You should look into those new fangled corkscrews that have a grip to hold onto the bottle top, and then you just flip over a lever to put the screw into the cork, and flip it back the other way to pull the cork out. It's the easiest thing I've ever used and I love it. Now I know you're a little bit of a wine snob (no offense) and I know how some people can be about all of their wine accessories, so I don't know if you've got some preference for those corkscrews that end up tearing a rotator cuff or something, but these are nice.

Hokie said...

Asparagus fork?

Yosef: I like waiter's corkscrews, myself (yes, I'm also a damn wine and food snob, though I'm deeply shamed by the fact that I'd never heard of an asparagus fork before...ok, so I'm not really shamed, but that's partially because I don't really have much shame). I've never had a problem with them, though.

Very impressive collection, Doghouse. One day I hope to be able to afford such things. =)

Yosef said...

That's understandable, but for me, whatever opens the bottle the easiest and quickest will always win out.

corndog said...

Yosef, for me, that means just poke a hole in the box and tilt.

doghouse riley said...

Very funny, D. Sidhe (and again, get well soon). I'd have gone for the zester in the first place. Much more useful. Better still paired with my favorite gadget, the underappreciated canell knife, which may not be spelled like that and usually isn't called that anyway. It has a small, circular business end with about a 1/4" nipple in the middle, and you can run it around an orange to make it look like a barber pole. The resultant long strip of citrus zest can be fried in the peanut oil before stir-frying chicken, or it makes a great garnish for desserts.

Yosef, you mean the Screwpul™? My neighbor swears by it, but I'm with hokie; gimme a captain's knife. Simple, portable, knife attached. Preferably the $15 solid stainless jobs. If you break a cork (and it happens) you'll never get it out with anything else.

And hokie, bear in mind that's a thirty-year collection. And with all tools a) buy something when you need it; b) get the best you can afford; and c) take care of it. But I know how you feel. I wish I could afford a kitchen all this stuff would fit in.

Hokie said...

Of course, I'm starting to buy wine in bottles with screwtops -- I may be a snob, but I'm not stupid. They're far superior.

So the whole corkscrew thing is becoming more and more of a moot point.

Yosef said...

Talking about how hard it can be to get a cork out when you break it - you should see how hard it is when you break it trying to put it in the bottle. I'm making my own wine, and so far in the whole year process, corking the bottles sucks the most.

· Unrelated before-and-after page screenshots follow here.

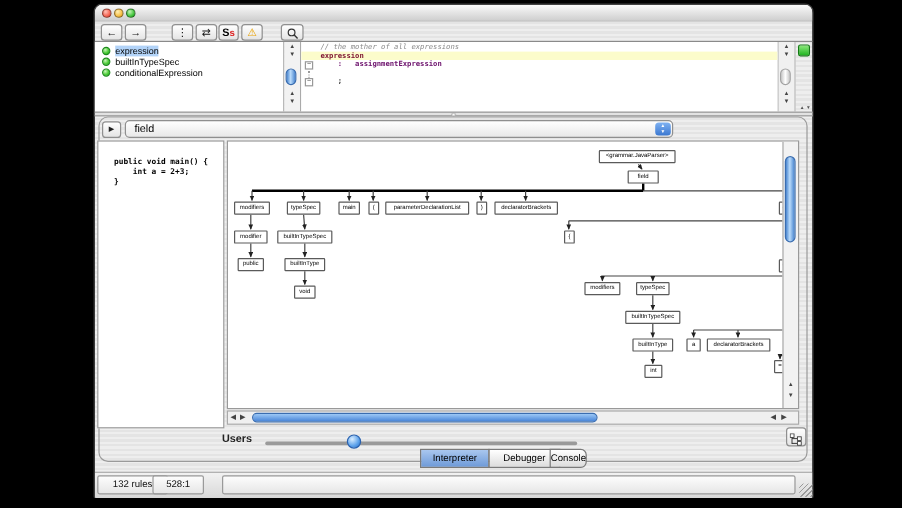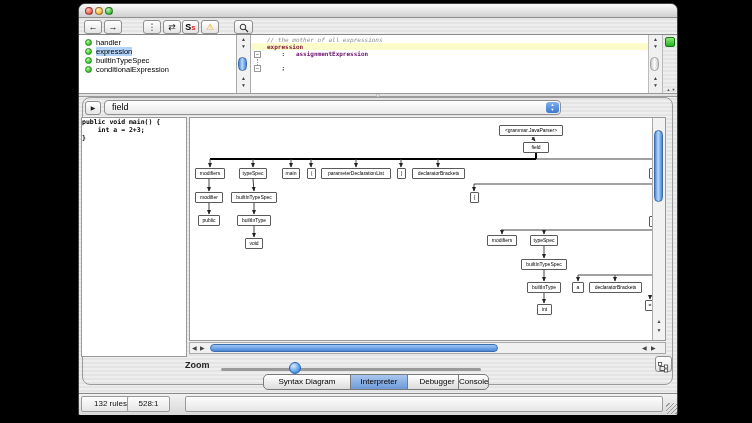--- a/index.html
+++ b/index.html
@@ -66,21 +66,21 @@
   .panel{position:absolute;left:3px;top:93px;width:591px;height:288px;border:1px solid #9a9a9a;border-radius:8px;}
   .playbtn{position:absolute;left:6px;top:97px;width:16px;height:14px;background:linear-gradient(#fff,#e4e4e4);
     border:1px solid #8f8f8f;border-radius:3px;font-size:6px;line-height:12px;text-align:center;color:#222;}
   .combo{position:absolute;left:25px;top:96px;width:457px;height:15px;background:linear-gradient(#ffffff,#e8e8e8);
     border:1px solid #8f8f8f;border-radius:4px;font-size:9px;line-height:13px;padding-left:7px;color:#000;}
   .stepper{position:absolute;right:1px;top:1px;width:13px;height:11px;border-radius:3px;
     background:linear-gradient(#7fb2f2,#3a77d0);color:#fff;text-align:center;}
   .stepper div{font-size:4px;line-height:5px;}
 
   .inputarea{position:absolute;left:2px;top:113px;width:106px;height:240px;background:#fff;border:1px solid #999;
-    font-family:"DejaVu Sans Mono",monospace;font-weight:bold;font-size:6.5px;line-height:8px;white-space:pre;padding:0;color:#000;overflow:hidden;}
+    font-family:"DejaVu Sans Mono",monospace;font-weight:bold;font-size:6.5px;line-height:8px;white-space:pre;padding:13px;color:#000;overflow:hidden;}
 
   
   .treepanel{position:absolute;left:110px;top:113px;width:477px;height:224px;background:#fff;border:1px solid #999;overflow:hidden;}
   .treecanvas{position:absolute;left:0;top:0;width:477px;height:224px;}
   .treecanvas svg{position:absolute;left:0;top:0;}
   .tnode{position:absolute;height:11px;background:#fff;border:1px solid #5a5a5a;border-radius:1px;
     font-size:5px;line-height:9px;text-align:center;overflow:hidden;white-space:nowrap;color:#000;z-index:2;}
   .tnode.clip{text-align:left;padding-left:2px;}
   .tvscroll{position:absolute;right:0;top:0;width:13px;height:224px;background:#f2f2f2;border-left:1px solid #aaa;z-index:5;}
 
@@ -131,21 +131,20 @@
     <div class="tbtn" style="left:122px;width:18px;"><span class="warn">⚠</span></div>
     <div class="tbtn" style="left:155px;width:19px;padding-top:2px;">
       <svg width="10" height="10">
           <circle cx="4" cy="4" r="2.8" fill="none" stroke="#333" stroke-width="1"></circle>
           <line x1="6.2" y1="6.2" x2="9" y2="9" stroke="#333" stroke-width="1.2"></line>
         </svg>
     </div>
   </div>
 
   <div class="rulelist">
-    <div class="rule-item"><span class="rule-ic"></span><span class="rlbl">handler</span></div>
     <div class="rule-item sel"><span class="rule-ic"></span><span class="rlbl">expression</span></div>
     <div class="rule-item"><span class="rule-ic"></span><span class="rlbl">builtInTypeSpec</span></div>
     <div class="rule-item"><span class="rule-ic"></span><span class="rlbl">conditionalExpression</span></div>
   </div>
 
   <div class="vscroll" style="left:158px;top:31px;width:14px;height:58px;border-right:1px solid #aaa;">
     <div class="sb-ar" style="top:1px;">▲</div>
     <div class="sb-ar" style="top:8px;">▼</div>
     <div class="aqua-v" style="top:22px;height:14px;"></div>
     <div class="sb-ar" style="top:40px;">▲</div>
@@ -272,33 +271,32 @@
   </div>
 
   <div class="hscroll">
     <div class="h-ar" style="left:2px;">◀</div>
     <div class="h-ar" style="left:10px;">▶</div>
     <div class="aqua-h" style="left:20px;width:288px;"></div>
     <div class="h-ar" style="left:452px;">◀</div>
     <div class="h-ar" style="left:461px;">▶</div>
   </div>
 
-  <div class="zoomlabel">Zoom</div>
+  <div class="zoomlabel">Users</div>
   <div class="slidertrack"></div>
   <div class="sliderthumb"></div>
   <div class="treebtn">
     <svg width="11" height="11">
       <path d="M2,3 V9 M2,4.5 H6.5 M2,8.5 H6.5" stroke="#333" stroke-width="0.8" fill="none"></path>
       <rect x="0.5" y="0.5" width="3.2" height="3" fill="#fff" stroke="#333" stroke-width="0.7"></rect>
       <rect x="6.5" y="3" width="3.2" height="3" fill="#fff" stroke="#333" stroke-width="0.7"></rect>
       <rect x="6.5" y="7" width="3.2" height="3" fill="#fff" stroke="#333" stroke-width="0.7"></rect>
     </svg>
   </div>
 
-  <div class="seg first" style="left:184px;width:88px;">Syntax Diagram</div>
   <div class="seg sel" style="left:271px;width:58px;">Interpreter</div>
   <div class="seg" style="left:328px;width:60px;">Debugger</div>
   <div class="seg last" style="left:379px;width:31px;">Console</div>
 
   <div class="statusbar">
     <div class="scell" style="left:2px;width:59px;">132 rules</div>
     <div class="scell" style="left:48px;width:43px;">528:1</div>
     <div class="scell" style="left:106px;width:478px;"></div>
     <div class="grip"></div>
   </div>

Corndog- I always love box wine jokes!

Pepper said...

Amen! That Franzia I have in the fridge is shouting my name right now!

Hokie said...

Oh, cool, Yosef. I'd like to try that...right now my alcohol creating is limited to brewing beer and infusing liqueurs.

Yosef said...

Hok- you could get winemaking supplies at your local home-brew store. There are some kits in which the wine can be made in under a month. I'm using fresh fruti though (blackberries) and with that it takes much longer.

Harry Cheddar said...

What kind of monster keeps a speculum in the kitchen drawer? Wait. Sorry, my bad. Its a . . . what the hell is that thing?

Hokie said...

Yosef: I'm fine with time. How much space does it take?

jackd said...

Was I the only one who looked at the picture and expected at least one reference to Gitmo or Abu Ghraib?

Yosef said...

Hokie- I've been able to keep everything in the bottom of a small closet during fermentation and aging. When I actually have to do work on it, it can clutter up the whole kitchen, but it's not too bad. I started off with a 6 gallon carboy and moved it down to a 5 gallon. Right now it's in 24 bottles, so it's not taking up that much space.